Hereditary baldness, does the genetic component really matter?


Hereditary Baldness

Many men shouldn’t be surprised when they start losing their hair in their twenties. The same happened to their parents, who lost their hair in the past.

These men suffer from androgenetic alopecia, the clinical term for male pattern baldness, which affects millions of men worldwide.

Also called hereditary hair loss, androgenetic alopecia shortens the hair growth cycle, leading to thinning and thinning.

In fact, numerous researches have found that men whose parents suffered from baldness run a higher risk of incidence than others. What’s more, children may also inherit sensitivity to dihydrotestosterone (DHT) from their parents. It is a sex hormone that causes the hair follicles to shrink over time, leading to baldness.

It’s not just men who are affected

In fact, the very high percentage of women are affected by androgenetic alopecia, albeit with different thinning. Classic male hair loss begins in the temple and crown area and then converges together in one spot. Women, on the other hand, tend to have generalized thinning, particularly noticeable between the hairline.

This begs the question: is there a “baldness gene”?

Initially, scientific studies had found a link between male pattern baldness and the androgen receptor gene. In 2017, nearly 290 different genetic predictors of androgenetic alopecia were found. These predictors, however, do not provide a guarantee of an exact genetic match: researchers found that among participants with the most baldness genes, only 58% had reported hair loss.


Cause of genes?

Hereditary factors play a crucial role:the androgen receptor gene is located on the X chromosome, which the child receives from the mother.

But Dr. Amy McMichael, professor of dermatology at Wake Forest Baptist Medical Center in Winston-Salem, North Carolina, says it’s not that simple: “Androgenic hair loss can come from both sides of the family.” 

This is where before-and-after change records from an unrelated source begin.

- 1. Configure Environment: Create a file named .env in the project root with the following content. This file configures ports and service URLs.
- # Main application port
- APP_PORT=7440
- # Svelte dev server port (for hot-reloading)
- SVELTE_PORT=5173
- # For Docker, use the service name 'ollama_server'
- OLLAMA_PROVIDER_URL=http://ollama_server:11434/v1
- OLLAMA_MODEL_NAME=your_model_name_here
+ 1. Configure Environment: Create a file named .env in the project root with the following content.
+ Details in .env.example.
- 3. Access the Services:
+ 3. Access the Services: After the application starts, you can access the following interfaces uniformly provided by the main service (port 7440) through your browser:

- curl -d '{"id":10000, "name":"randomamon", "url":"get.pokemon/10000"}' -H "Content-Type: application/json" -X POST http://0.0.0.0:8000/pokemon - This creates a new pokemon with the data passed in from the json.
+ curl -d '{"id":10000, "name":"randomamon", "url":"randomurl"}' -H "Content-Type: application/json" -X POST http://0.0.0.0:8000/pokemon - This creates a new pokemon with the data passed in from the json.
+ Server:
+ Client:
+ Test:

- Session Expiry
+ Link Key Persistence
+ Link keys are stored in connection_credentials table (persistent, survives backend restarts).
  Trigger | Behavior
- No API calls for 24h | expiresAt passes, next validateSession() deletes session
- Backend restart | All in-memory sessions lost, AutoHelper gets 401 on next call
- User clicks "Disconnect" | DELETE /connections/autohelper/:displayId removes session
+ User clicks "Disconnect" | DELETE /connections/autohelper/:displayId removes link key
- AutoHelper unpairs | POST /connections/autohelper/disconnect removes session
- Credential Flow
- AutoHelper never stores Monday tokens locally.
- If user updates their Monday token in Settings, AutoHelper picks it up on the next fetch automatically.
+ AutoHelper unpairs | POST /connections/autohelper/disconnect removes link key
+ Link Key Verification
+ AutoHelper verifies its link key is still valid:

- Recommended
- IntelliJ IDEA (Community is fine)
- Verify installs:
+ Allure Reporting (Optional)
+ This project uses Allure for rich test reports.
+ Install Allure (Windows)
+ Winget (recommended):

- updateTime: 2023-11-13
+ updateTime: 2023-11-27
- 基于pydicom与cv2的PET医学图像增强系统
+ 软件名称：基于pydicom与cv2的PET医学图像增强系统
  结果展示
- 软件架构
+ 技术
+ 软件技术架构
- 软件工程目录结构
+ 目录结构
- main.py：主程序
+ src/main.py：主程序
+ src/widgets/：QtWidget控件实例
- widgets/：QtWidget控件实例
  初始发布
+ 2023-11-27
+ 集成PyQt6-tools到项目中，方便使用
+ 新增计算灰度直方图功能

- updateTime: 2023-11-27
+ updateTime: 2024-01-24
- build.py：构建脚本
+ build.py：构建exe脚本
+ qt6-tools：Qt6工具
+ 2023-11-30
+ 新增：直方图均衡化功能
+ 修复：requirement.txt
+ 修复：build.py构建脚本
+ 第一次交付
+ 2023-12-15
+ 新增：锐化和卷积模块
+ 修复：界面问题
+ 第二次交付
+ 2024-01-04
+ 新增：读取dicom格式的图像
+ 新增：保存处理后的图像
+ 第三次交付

On the link with high testosterone levels, Dr. McMichael also dismissed this misconception, stating that “men can have testosterone levels in the normal rangeand have great hair loss.”

Hair loss is actually related to sensitivity to dihydrotestosterone (DHT), a converted form of testosterone. 


Correlation with stress of various types

It is often said that calvariance can be caused by stress, health problems or hairstyle choices. Trauma, major lifestyle changes, health issues and high-pull hairstyles can cause hair loss (effluvium), but they do not cause male or female baldness. Hair loss after pregnancy, illness or major psychological stress is called telogen effluvium. Thinning caused by tension created by tight hairstyles is called traction alopecia. People suffering from androgenetic alopecia should avoid tight hairstyles or aggressive styling methods because of the severe damage to the hair. 


Hair loss – treatment in men and women

If you already have a family history of baldness, you should take active steps to prevent it. Becoming bald is not synonymous with old age but, on the contrary, hair loss can occur during adolescence and is common among people in their 20s and 30s. The earlier it starts, the more likely it can become a rather serious issue.

Two out of three are men who have lost most of their hair by age 60. Potential contributors to hair loss include, as noted above, disease, age, genetics and even grooming habits.

The best known drug treatment for baldness, as you know, turns out to be the minoxidil (also known as Rogaine) slows hair loss in both men and women. 

This product can be applied locally to the scalp twice a day and is available without a prescription. People generally see mild regrowth results in as little as four months with consistent use. However, when you discontinue the use of this medication, you run the risk of losing your hair again.

For men, the finasteride (known as Propecia or Proscar in stores) can also be used to slow hair loss. This is an orally administered pill that controls hair loss hormones. According to Harvard Health, about 99% of men can prevent baldness by using finasteride, and about two-thirds of men who use it have experienced new hair growth. Women should not use Propecia, especially if they are pregnant or may become pregnant soon, as it can cause birth defects. If you are a woman with high male hormones, it is best to seek hormone treatment through the birth control pill. Ask your doctor about the best solution.